Ambient AI: why the best assistants will run on-device

Sep 1, 2025
Jan 14, 2025

Intro

AI copilots have popped up everywhere. From dedicated platforms like ChatGPT, Claude, and Gemini to shopping websites and notes applications, there are integrated assistants ready to answer our questions.

But there is one huge limitation: They don’t know anything about each other, and they don’t know much about us either. Our days involve constant switching between websites, on-device apps, and SaaS platforms. Using AI across them involves piecemeal copying, pasting, and prompting the model with additional context.

Say you’re planning a trip with some friends.
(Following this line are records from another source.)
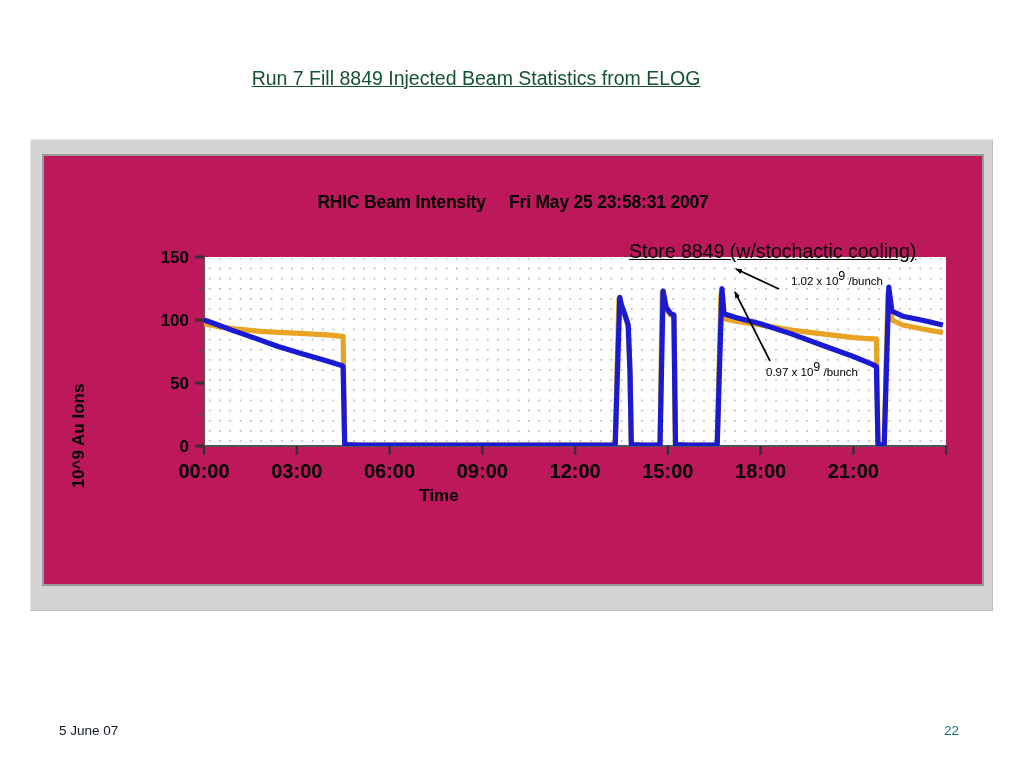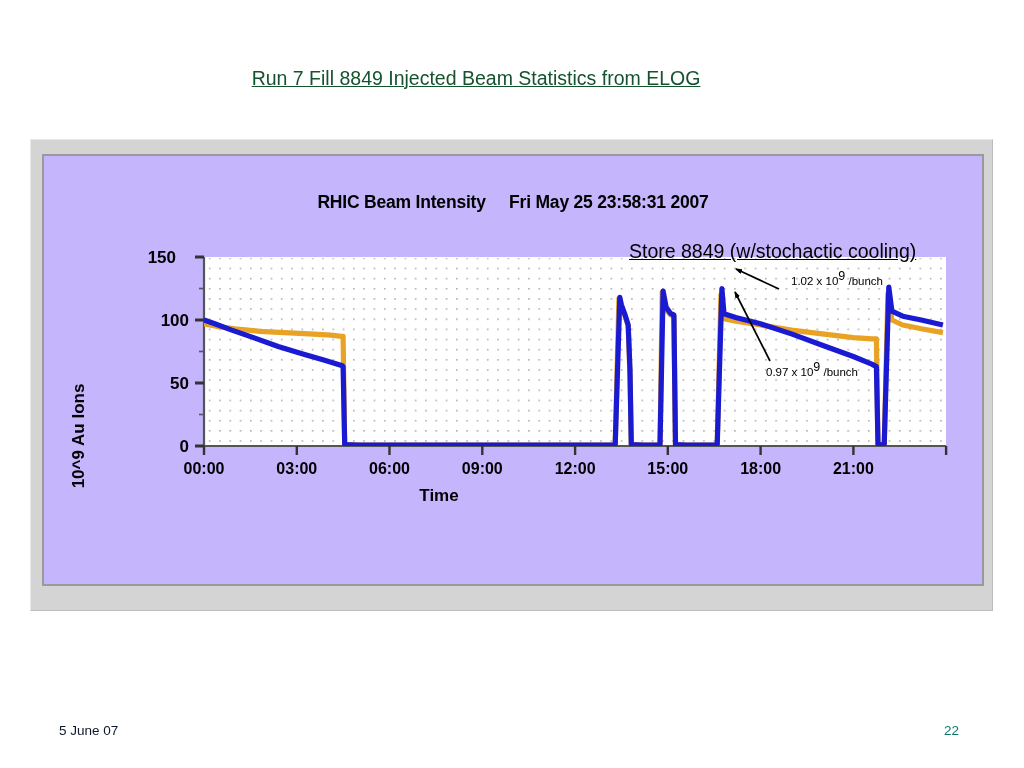"RHIC Beam Intensity Fri May" #chart-frame-inner { background: #c4b5fd -> #be185d }
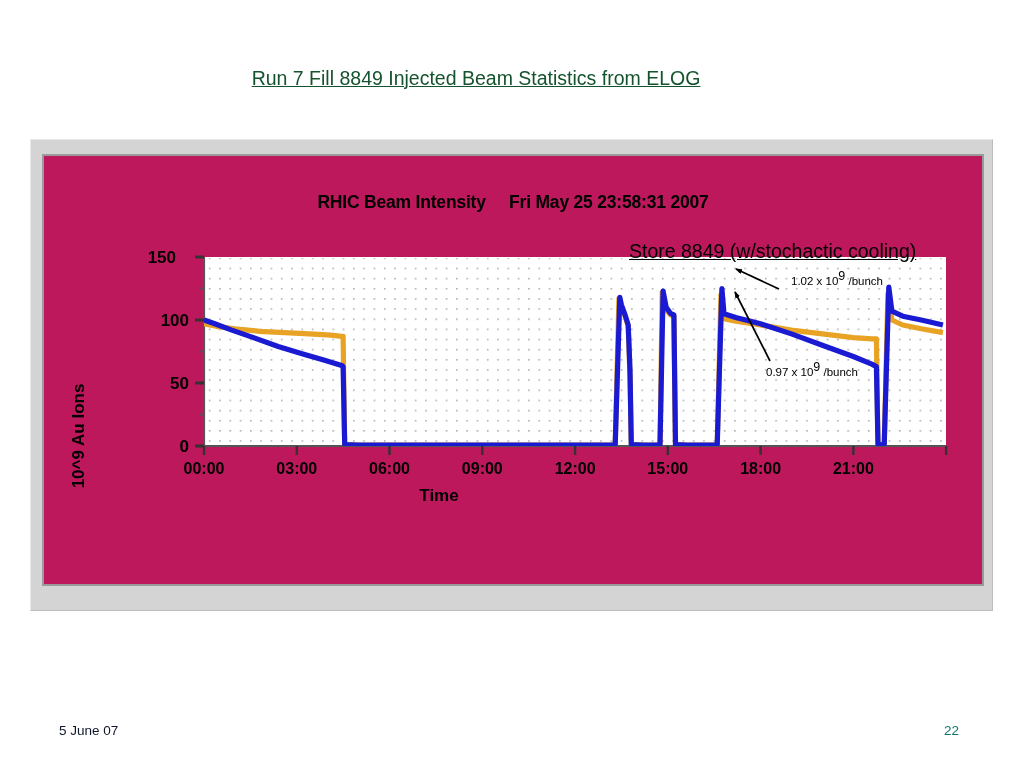"150" div.ytick-label { left: 72px -> 85px }
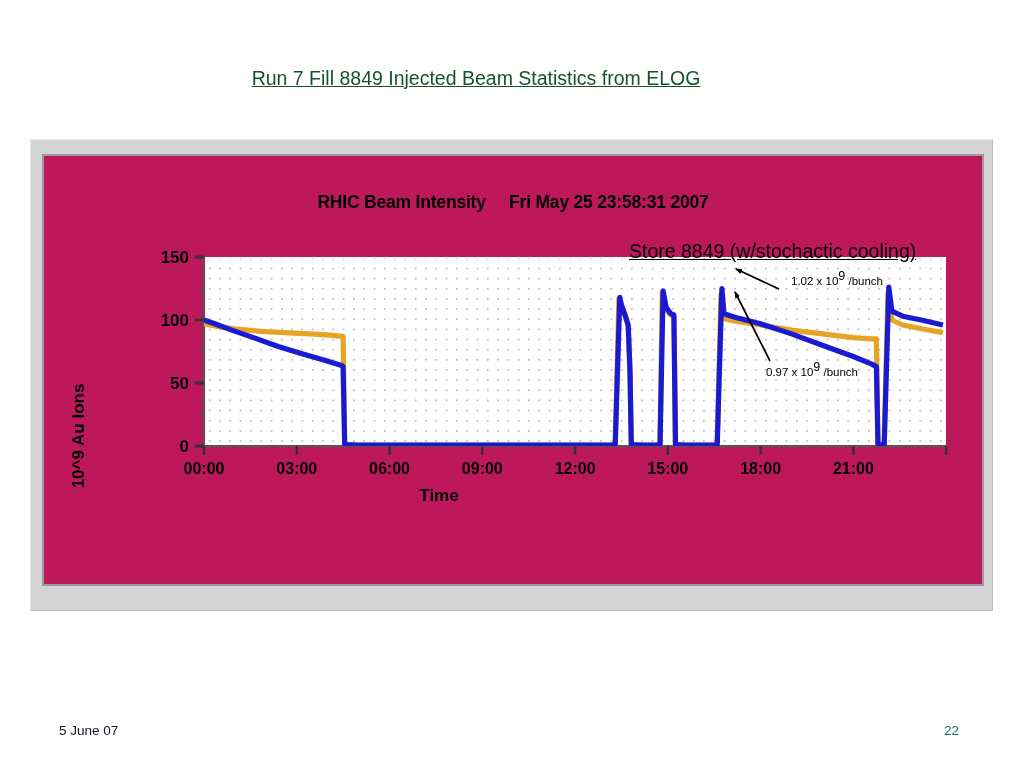"00:00" .xtick-label { font-size: 16px -> 20px }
You texted back and forth about preferences, did some research on Google Maps, and now want to send an email proposing a plan to the group. An assistant today wouldn’t have the context of your text discussions, knowledge of the Google Maps listings you viewed, or awareness that you currently have an email draft open. You’d have to tell it all that yourself, copy over any content, then paste its output into your message.
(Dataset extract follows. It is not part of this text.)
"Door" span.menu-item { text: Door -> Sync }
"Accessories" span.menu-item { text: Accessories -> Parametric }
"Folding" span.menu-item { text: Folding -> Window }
We believe that AI assistants of the future must operate ambiently. They will be always-on, running locally, with visibility across all the applications on your device. With shared, global context on everything you’re doing, they will be able to answer questions and automate workflows seamlessly. Whoever builds this system will own the next major AI developer platform.

There can only be one dominant interface to ask questions. People don’t like context switching, and will naturally gravitate to the interface that works best. In the early 2000’s, it was Google’s search bar. By 2030, it will be ambient assistants. Read on to find out why.

Ambient is the final form for search / assistants

In the search and assistant space, we believe three key dynamics are true:

  1. Users naturally allocate ~100% of their time to the platform with the broadest capabilities: When a web search-enabled Gemini can do all of my Google searches and support a much broader range of queries, there is no reason to use legacy search for a subset of them. Because use is so frequent it’s almost reflexive, people will naturally default to a single platform for their search/assistant queries. This results in a winner-takes-all dynamic. We think this will hold true for audio-based assistants and soon, ambient ones.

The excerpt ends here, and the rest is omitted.